Empresas creativas

¿Cómo se anima un muñeco? En Alemania puedes estudiar animación en muchos centros de enseñanza superior
¿Cómo se anima un muñeco? En Alemania puedes estudiar animación en muchos centros de enseñanza superior Heiko Specht/laif
La economía creativa es cada vez más importante y ofrece muchos puestos de trabajo atractivos.

Videojuegos, animación, Internet y aplicaciones. El sector creativo es uno de los segmentos económicos más atractivos de Alemania. Vivimos en un mundo digital y utilizamos Internet y teléfonos inteligentes en casi todos los ámbitos de nuestra vida. Por eso la economía creativa ha crecido a velocidad de vértigo. En Alemania hay unas 250.000 empresas creativas, desde agencias, oficinas de diseño y galerías hasta discográficas, productoras de cine y compañías de postproducción. 1,5 millones de personas trabajan en empresas creativas y permanentemente se busca nuevos talentos. Las estructuras de la escena creativa no son tan rígidas como en otros sectores. Muchos creativos no tienen contratos fijos, a menudo trabajan por su cuenta, como profesionales autónomos. Y siempre surgen nuevos proyectos. Las empresas de la escena creativa son en un 97 por ciento pequeñas empresas y microempresas. Como el sector es joven y recibe ayudas, existen clústeres creativos en muchas regiones.
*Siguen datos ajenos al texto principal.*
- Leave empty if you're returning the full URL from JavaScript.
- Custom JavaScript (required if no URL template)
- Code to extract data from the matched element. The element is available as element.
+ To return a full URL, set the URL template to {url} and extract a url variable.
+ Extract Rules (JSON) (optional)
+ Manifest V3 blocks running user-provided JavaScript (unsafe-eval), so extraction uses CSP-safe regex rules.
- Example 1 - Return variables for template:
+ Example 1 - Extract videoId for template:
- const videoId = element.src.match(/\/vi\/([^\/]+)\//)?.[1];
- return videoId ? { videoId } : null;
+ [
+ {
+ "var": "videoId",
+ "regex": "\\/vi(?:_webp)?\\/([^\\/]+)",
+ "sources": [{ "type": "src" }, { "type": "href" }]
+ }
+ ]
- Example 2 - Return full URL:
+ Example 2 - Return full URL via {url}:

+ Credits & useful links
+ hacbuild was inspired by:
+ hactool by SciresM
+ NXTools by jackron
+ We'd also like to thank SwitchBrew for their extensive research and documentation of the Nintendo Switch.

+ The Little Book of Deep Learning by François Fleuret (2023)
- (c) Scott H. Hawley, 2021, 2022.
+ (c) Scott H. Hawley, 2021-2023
Lo cual no significa que las formas artísticas asentadas no evolucionen. Se hacen más experimentales y diversas. Los migrantes aportan nuevas perspectivas y relatos y se nutren de sus situaciones personales polivalentes. En Berlín el Maxim Gorki Theater de Shermin Langhoff marca tendencia: muchos actores y actrices proceden de familias ­inmigrantes, las piezas a menudo se enfocan desde su perspectiva. Otro proyecto surgido en Berlín es el magacín en línea “renk.”, el primer medio turco-alemán de arte y cultura. También hay creativos de origen inmigrante trabajando con éxito en el cine, como es el caso del director turco-alemán Bora ­Dagtekin. Su comedia “Fack ju Göhte” atrajo a las salas a millones de espectadores. Una auténtica novela de culto, traducida a 24 idiomas, es “Tschick”, de Wolfgang Herrndorf, que narra la amistad de dos jóvenes berlineses de distintos ambientes. La versión cinematográfica, dirigida por el aclamado director turco-alemán Fatih Akin, llegará a los cines en 2016.